PHP Railway Flow Based Programming
le 25 mars 2021
La présentation liée à l'article :
Le code source lié à l'article :
https://github.com/darkwood-fr/flow
Cet article à pour but d'introduire le concept, ainsi que de voir comment faire son implémentation en PHP.
Il faut préciser que cet article se base sur les travaux menés par Anton Mishchuk.
Ce qui m'intéresse ici est d'introduire ce concept puis nous verrons à la fin de l'article comment on peut implémenter cela en PHP.
Quel est la problématique ?
Lorsque l'on parle de programmation au sens conventionnel, on se réfère en général à une approche orienté objet ou fonctionnelle.
- Le code est représenté sous une forme procédural et séquentielle. Dans cette approche, le parallélisme n'est pas quelque chose de natif lorsque l'on conçoit un programme. Le parallélisme sera en général l'object d'une problématique en fin de projet en vue d'optimiser l'execution du code pour prévoir les montées en charges.
- Le code sera plus souvent représenté sous une forme hiérarchique structurelle, alors qu'on pourrait en avoir une représentation de flux d'entrée et sortie de données.
- Le code doit être simple a représenter visuellement.

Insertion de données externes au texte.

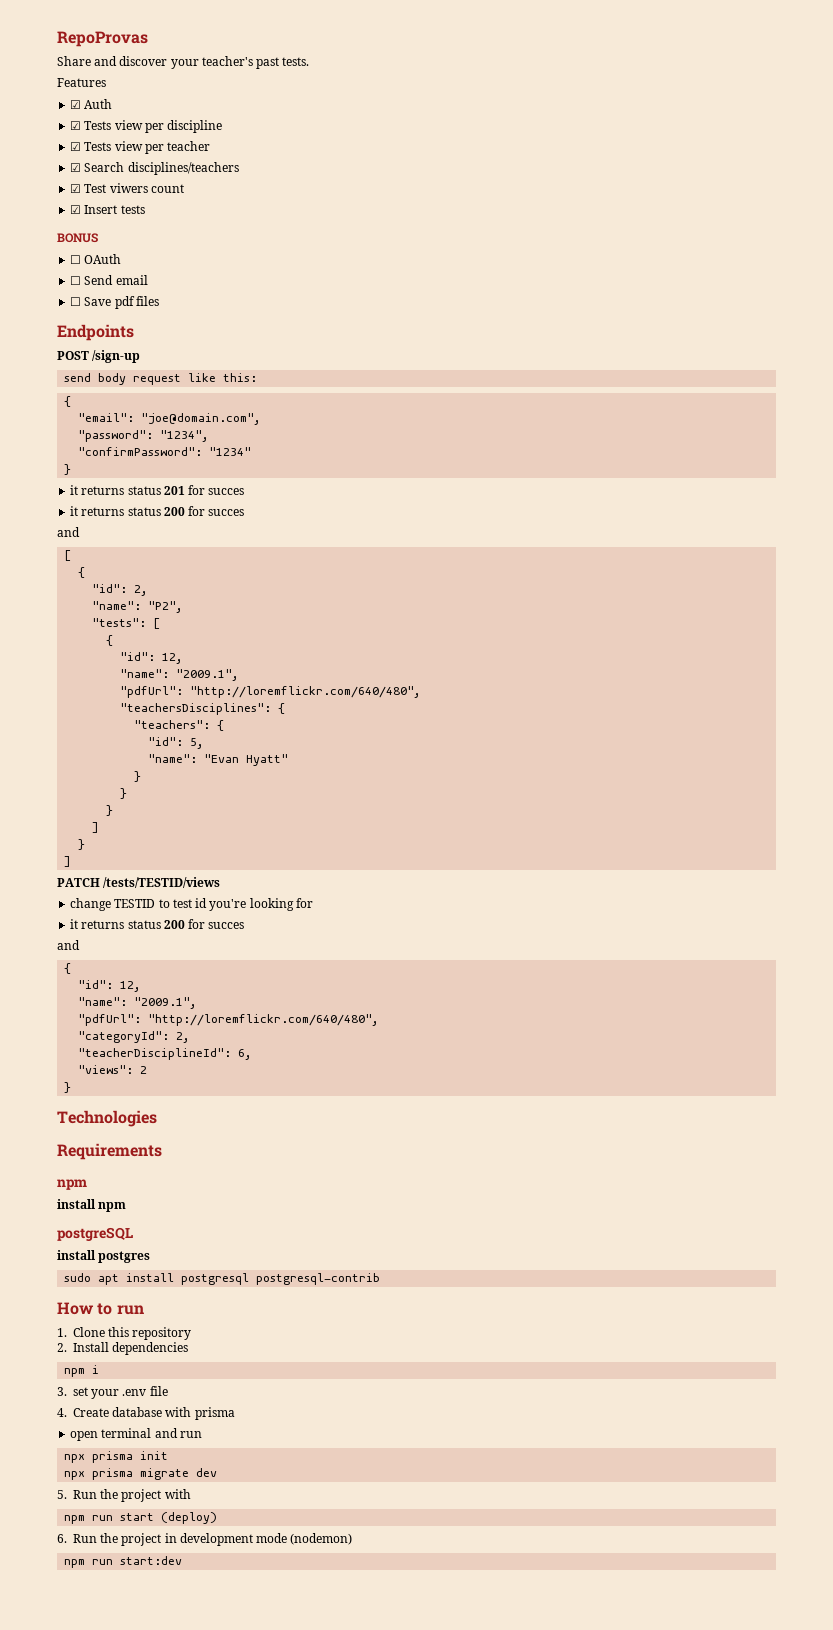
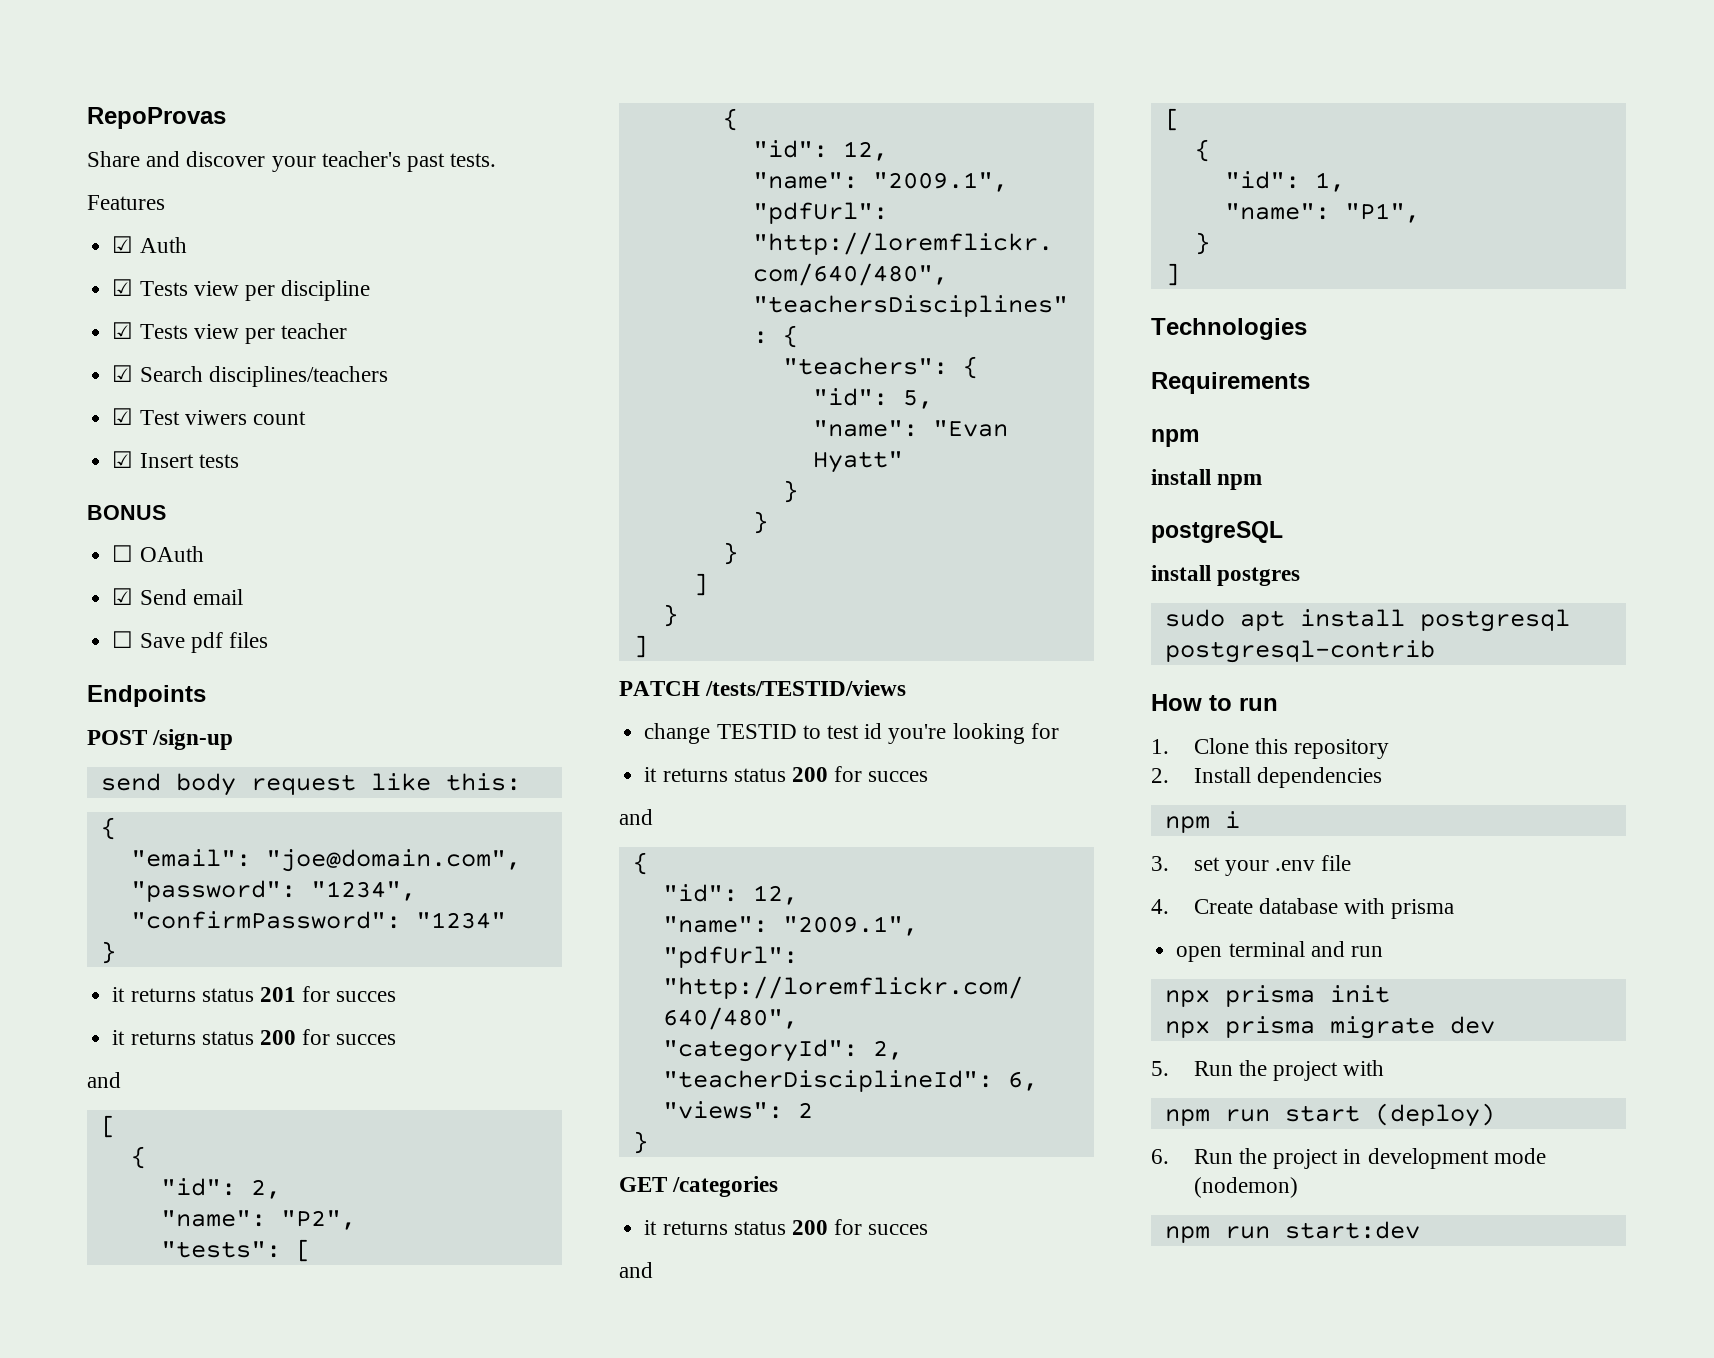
- ☐ Send email
+ ☑ Send email
+ GET /categories
+ it returns status 200 for succes
+ and
+ [
+ {
+ "id": 1,
+ "name": "P1",
+ }
+ ]

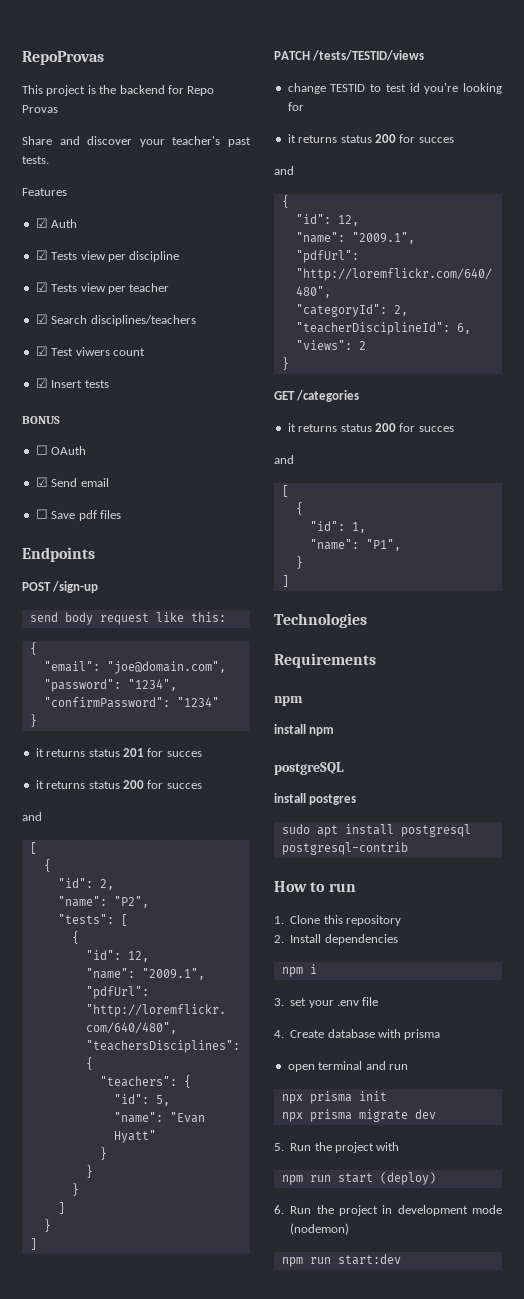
+ This project is the backend for Repo Provas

Avant d'introduire le concept, nous avons besoin d'introduire deux autres concepts sous-jacents : le Flow Based Programming et le Railway Oriented Programming.
Flow Based Programming
Le Flow Based Programming (FBP) est un paradigme de programmation qui a été introduit par J. Paul Rodker Morrison dans les années 1960. Il a ensuite été implémenté dans différents langages (Javascript, PHP, C) par Henri Bergius. Le principe du FBP est d'exprimer un modèle d'application en terme de graphe de processus indépendants pour lesquels les données sont échangées à travers les connections. L'interêt est d'exprimer un problème en terme de transformations de flux de données.
Par exemple, prenons le cas d'une usine de production de bouteilles. Une bouteille vide va d'abord passer par une étape remplissage. Ensuite, lorsque l'opération est finie, la même bouteille passe par l'étape d'encapsulation pour fermer hermétiquement le contenu. Et enfin, la bouteille sera labellisée dans la dernière étape et prête à la consommation.
Dans l'approche FBP, il y a deux manière de voir ce système. Premièrement l'approche dite basse dite business logic dans laquelle nous nous intéressons à chacun de nos composants (ou processus) de manière unitaire. Chaque composant est doté d'une ou plusieurs entrées ainsi que d'une ou plusieurs sorties. Le rôle de chaque composant sera alors de traiter les données d'entrées (input) et de renvoyer leur valeur de retour en sortie (output). Chaque composant est libre d'être implémenté dans n'importe quel langage de programmation.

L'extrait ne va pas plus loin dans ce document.